- _REQUIREMENT_: Having located the line with "color: #1f1f1f;", print it and each remaining line exactly, stopping at the end of the material and omitting pictures.

- _DATA FOR ANALYSIS_:
#####
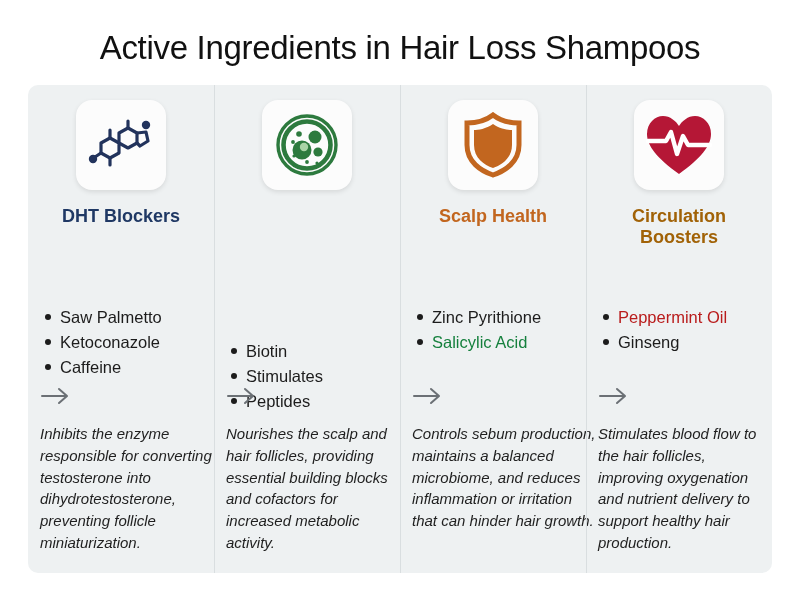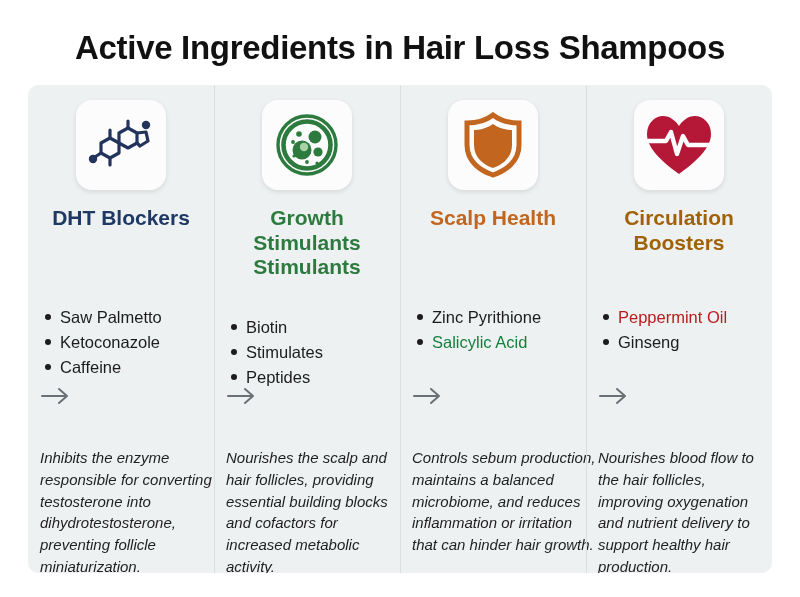--- a/index.html
+++ b/index.html
@@ -29,7 +29,7 @@
     width: 800px;
     text-align: center;
     font-size: 33px;
-    font-weight: bold;
+    font-weight: normal;
     color: #111111;
     letter-spacing: -0.3px;
     font-family: "Liberation Sans", sans-serif;

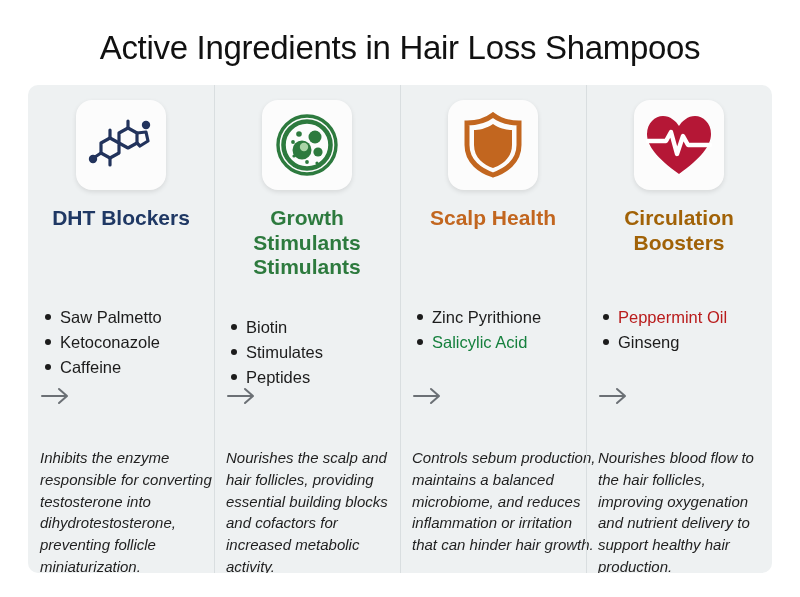--- a/index.html
+++ b/index.html
@@ -85,7 +85,7 @@
   .col-heading {
     margin-top: 16px;
     text-align: center;
-    font-size: 21px;
+    font-size: 18px;
     font-weight: bold;
     line-height: 1.17;
     flex: 0 0 auto;

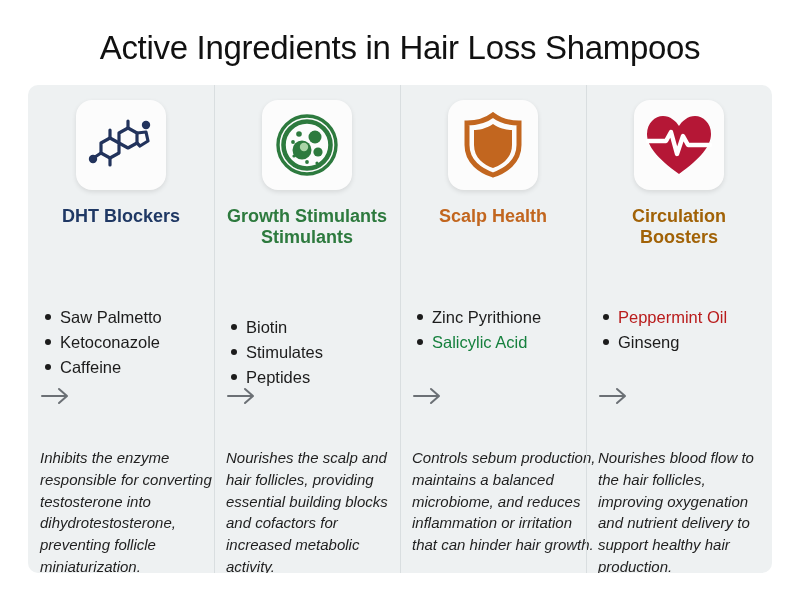--- a/index.html
+++ b/index.html
@@ -209,7 +209,6 @@
           </svg>
         </span>
       </div>
-      <div class="col-heading" style="color:#2d7a3e">Growth Stimulants Stimulants</div>
 
       <ul class="bullets" style="color:#2d6b36; top:226px">
         <li><span style="color:#1c1c1c">Biotin</span></li>

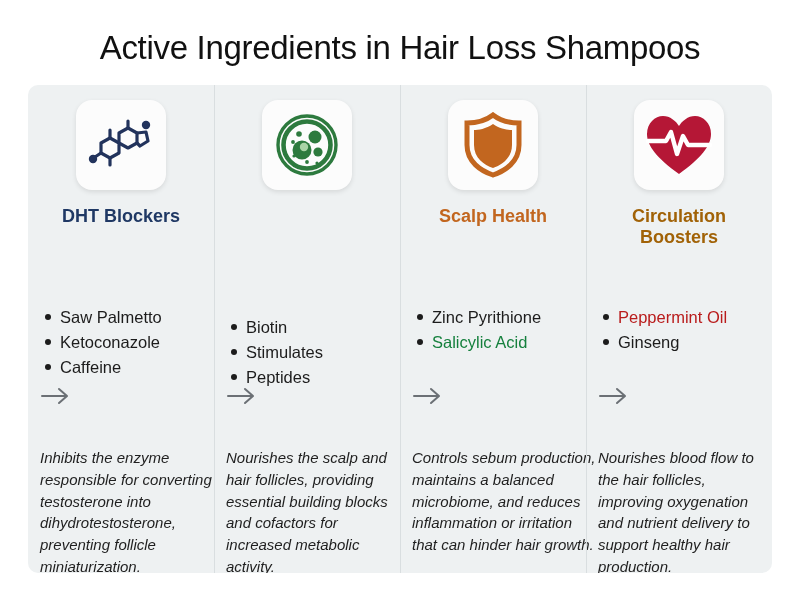--- a/index.html
+++ b/index.html
@@ -210,7 +210,7 @@
         </span>
       </div>
 
-      <ul class="bullets" style="color:#2d6b36; top:226px">
+      <ul class="bullets" style="color:#2d6b36; top:250px">
         <li><span style="color:#1c1c1c">Biotin</span></li>
         <li><span style="color:#1c1c1c">Stimulates</span></li>
         <li><span style="color:#1c1c1c">Peptides</span></li>

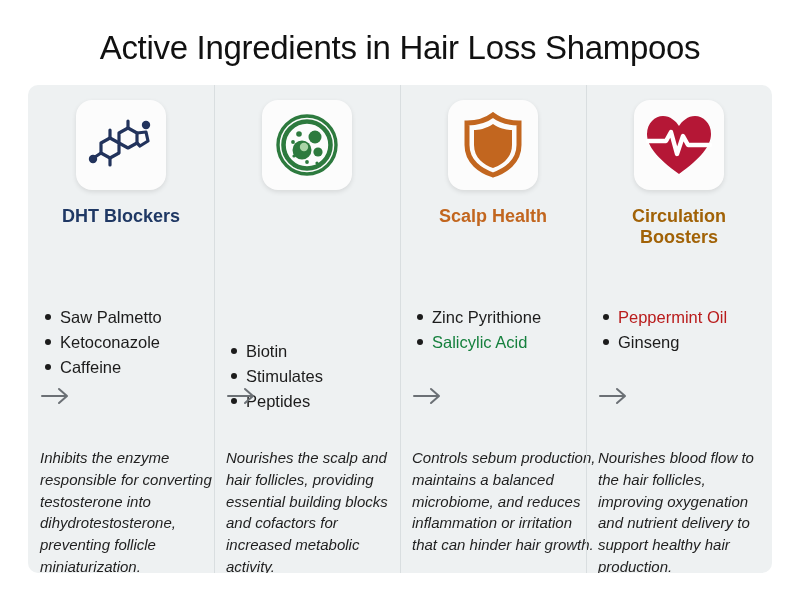--- a/index.html
+++ b/index.html
@@ -139,7 +139,6 @@
     font-style: italic;
     color: #1f1f1f;
     font-family: "Liberation Sans", sans-serif;
-    margin-top: 24px;
   }
 </style>
 </head>

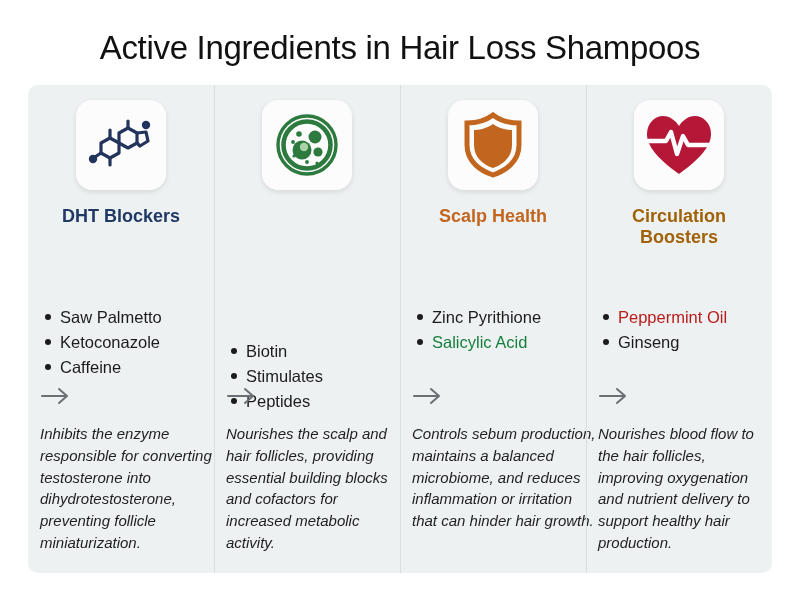--- a/index.html
+++ b/index.html
@@ -280,7 +280,7 @@
           </svg>
       </span>
 
-      <div class="description" style="width:160px">Nourishes blood flow to the hair follicles, improving oxygenation and nutrient delivery to support healthy hair production.</div>
+      <div class="description" style="width:160px">Stimulates blood flow to the hair follicles, improving oxygenation and nutrient delivery to support healthy hair production.</div>
     </div>
 
   </div>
#####
- _EXERCISE OUTPUT_:
     color: #1f1f1f;
     font-family: "Liberation Sans", sans-serif;
-    margin-top: 24px;
   }
 </style>
 </head>

--- a/index.html
+++ b/index.html
@@ -280,7 +280,7 @@
           </svg>
       </span>
 
-      <div class="description" style="width:160px">Nourishes blood flow to the hair follicles, improving oxygenation and nutrient delivery to support healthy hair production.</div>
+      <div class="description" style="width:160px">Stimulates blood flow to the hair follicles, improving oxygenation and nutrient delivery to support healthy hair production.</div>
     </div>
 
   </div>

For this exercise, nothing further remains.